The solution requires ensuring that when a string is grouped, it isn't connected to any other string outside of its group, which guarantees the groups are non-intersecting and uniquely determined.

Intuition

The intuition behind the solution involves bit manipulation and disjoint set (also known as union-find) data structure to keep track of groups efficiently.

  • Since each letter can occur only once, and there are 26 lowercase letters, each word can be uniquely represented by a 26-bit number, marking which letters are present in the word.
  • Utilize the union-find data structure to merge sets (or groups) when strings are "connected."
  • Track the size of each set to determine the maximum group size.

The approach:

  1. Convert each word into a 26-bit number and initialize its parent to itself and initialize the size of each set.
  2. Perform union-find operations to merge sets:
    • Consider all possible single letter changes for each word's bit representation:
      • For adding or deleting a letter, flip the corresponding bit.
      • For replacing a letter, flip the two corresponding bits.
      • Perform union operation if the altered bit representation corresponds to another word.
  3. Count the number of unique parents as the maximum number of groups.
  4. Keep track of the size of the largest group during the process.

By the end of this process, the disjoint sets have been formed, representing the unique groups, and the largest group size has been captured.

Learn more about Union Find patterns.

Solution Approach

The given solution uses bit manipulation and union-find data structures to achieve the task.

Bit Manipulation: Since each word consists of lowercase letters without repetition, each word can be represented as a 26-bit integer. Each bit represents whether a particular letter (from 'a' to 'z') exists in the word or not.

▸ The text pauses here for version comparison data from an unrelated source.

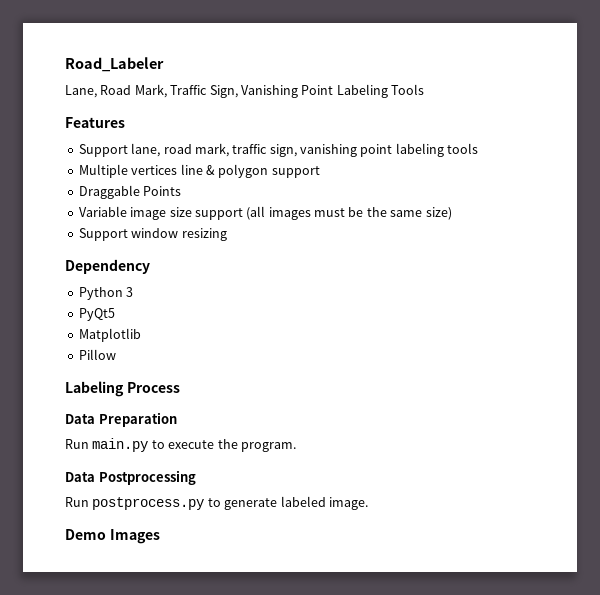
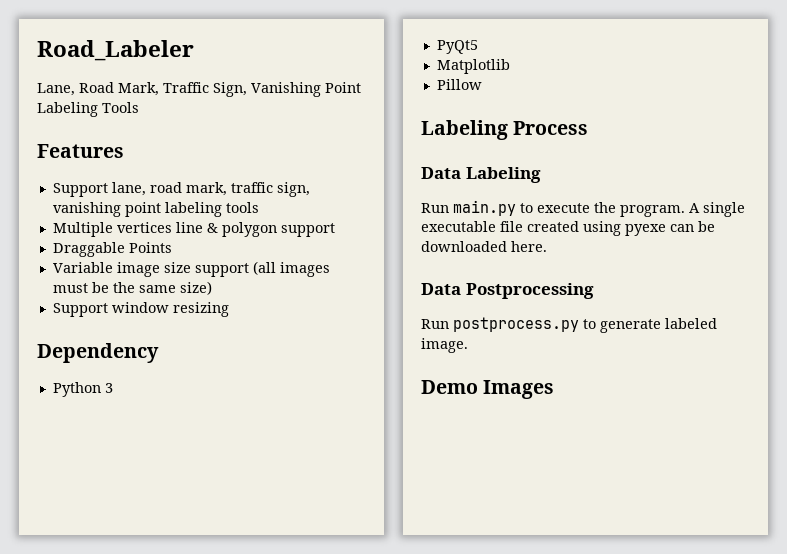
[98,412,177,427] Preparation -> [465,167,541,183] Labeling
(296, 447) none -> [689,202,745,217] [421,221,715,236] [421,241,547,252] A single executable file created using pyexe can be downloaded here.

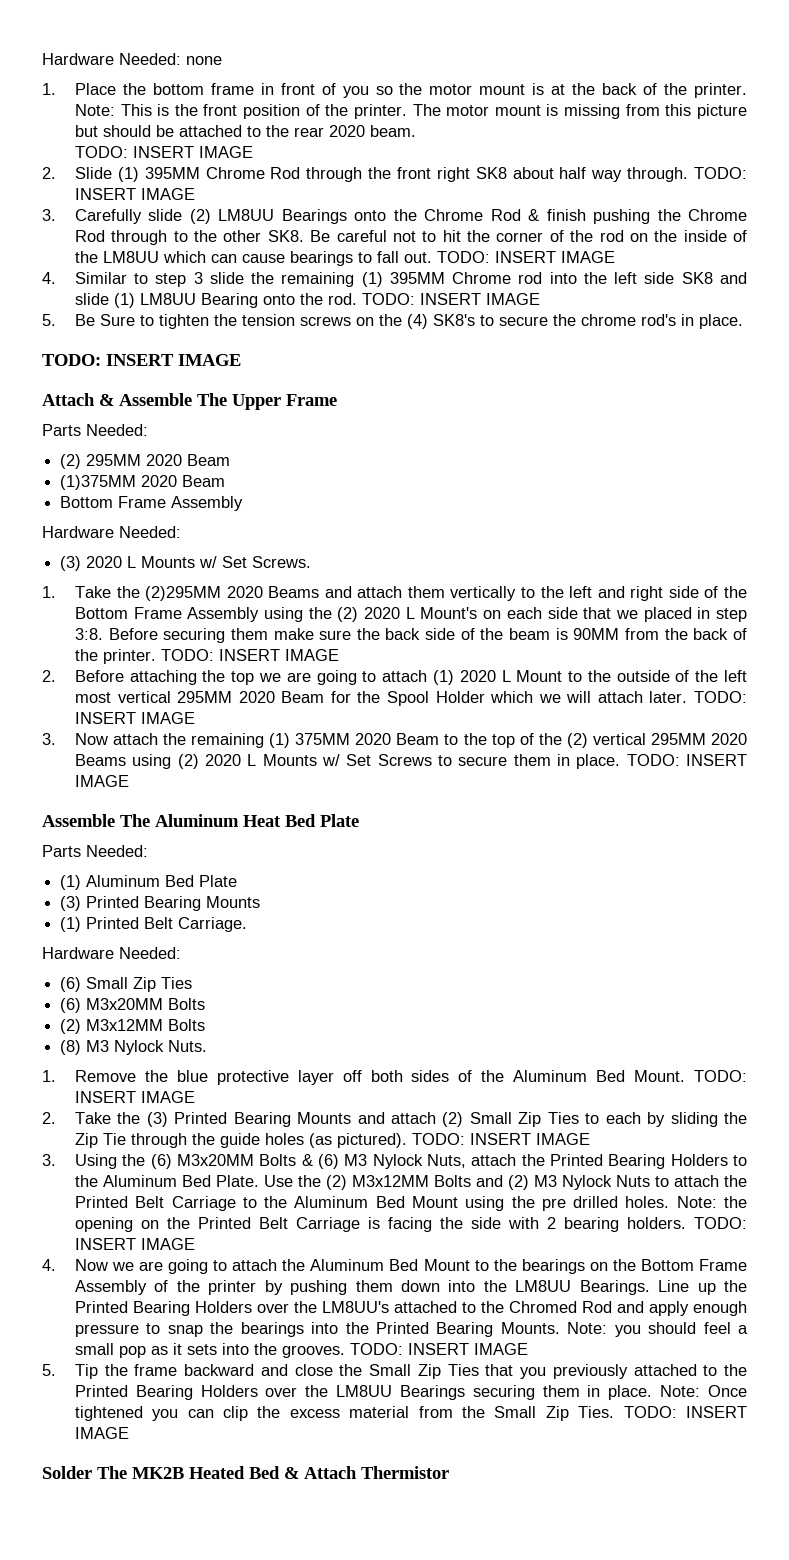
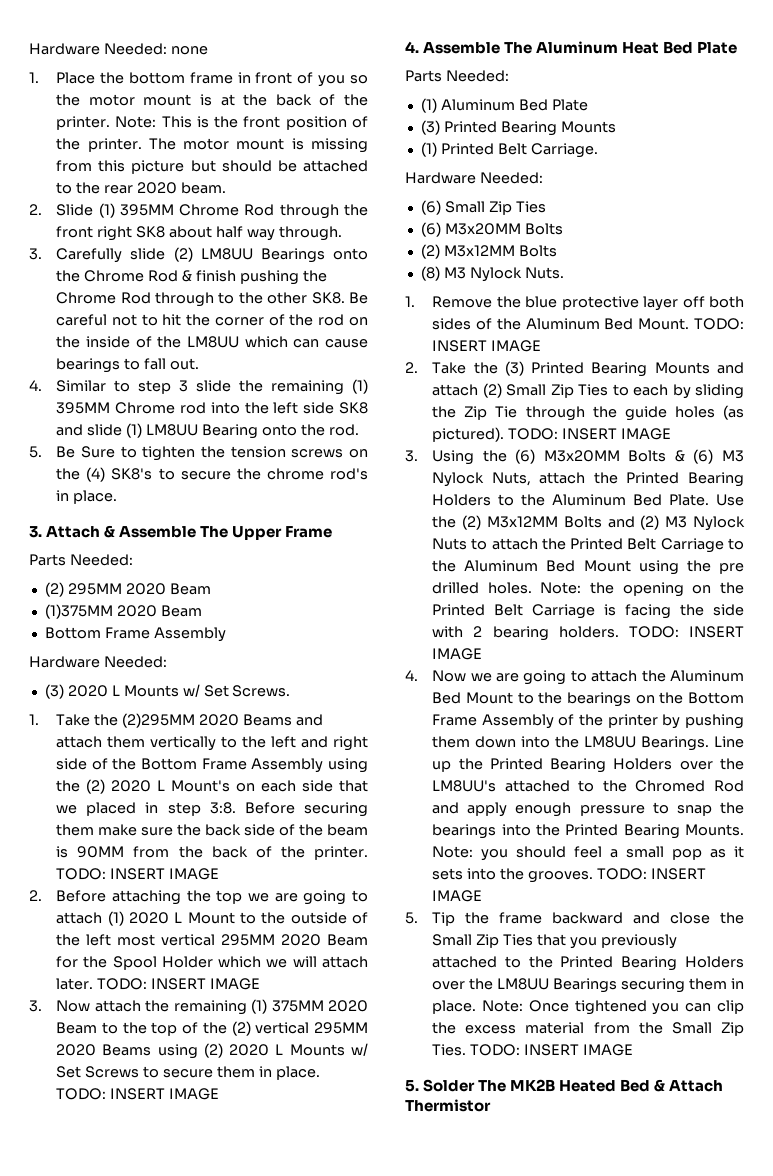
[74,146,253,158] // TODO: INSERT IMAGE -> (226, 188) none
[694,167,747,179] [74,188,195,200] TODO: INSERT IMAGE -> (342, 233) none
[436,251,615,263] TODO: INSERT IMAGE -> (199, 364) none
[361,293,540,305] TODO: INSERT IMAGE -> (359, 430) none
[42,354,241,366] TODO: INSERT IMAGE // -> [29,526,42,538] 3.
(129, 781) none -> [405,41,419,53] 4.
(129, 1433) none -> [405,1080,419,1092] 5.

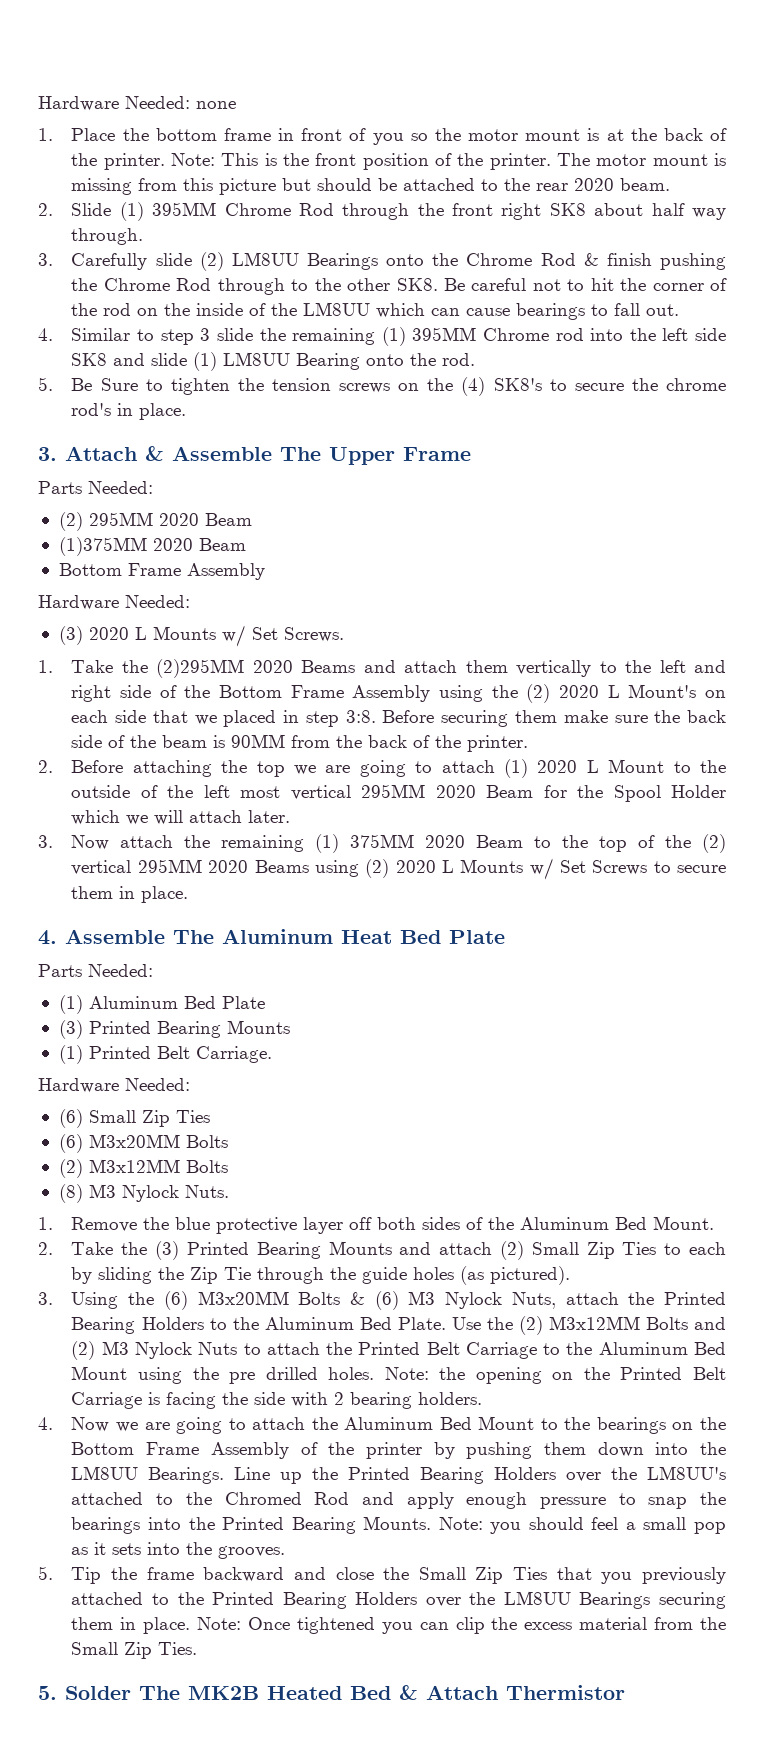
[56,868,220,880] TODO: INSERT IMAGE -> (529, 743) none
[97,978,260,990] TODO: INSERT IMAGE -> (291, 816) none
[56,1088,220,1100] TODO: INSERT IMAGE -> (189, 894) none
[694,318,744,330] [432,340,542,352] TODO: INSERT IMAGE -> (715, 1223) none
[508,428,671,440] TODO: INSERT IMAGE -> (571, 1275) none
[628,626,744,638] [432,648,483,660] TODO: INSERT IMAGE -> (483, 1398) none
[596,868,706,880] [432,890,483,902] TODO: INSERT IMAGE -> (286, 1552) none
[470,1044,633,1056] TODO: INSERT IMAGE -> (198, 1648) none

This bit representation is obtained by iterating through each character of the word, calculating the difference of the ASCII value of that character from 'a', and setting the corresponding bit.

Union-Find: Union-find, also known as disjoint set, is a data structure that keeps track of elements which are split into one or more disjoint sets. Its main operations are find - to find the representative of a set that an element belongs to, and union - to merge two sets if they are not already merged.

Here's an explanation of the key parts of the implemented solution:

  1. Initialize the necessary data structures:

    • Dictionary p to track the parent of each 26-bit number.
    • Counter size to track the size of each group.
    • Int variables mx to keep the size of the largest group, and n, which is the total number of different groups.
  2. Process each word in words:

    • Convert the word to its bit representation and store its initial parent (itself) and increment its count in the size counter.
    • Track the maximum size of groups with mx.
  3. Explore all possible connections via bit manipulation:

    • Loop through each 26-bit number and simulate adding, removing, or replacing a letter:
      • Toggle a bit to simulate adding or deleting a letter.
      • Toggle a pair of bits to simulate replacing a letter.
      • If the resulting bit pattern is in the parent dictionary, attempt to union the original and altered patterns.
  4. The find and union functions work together to manage the disjoint sets:

    • find recursively locates the representative of the set for a given bit pattern, compressing paths along the way.
    • union joins two sets if they are not already joined, updating the parent mapping, and merges the sizes while updating the mx and n variables.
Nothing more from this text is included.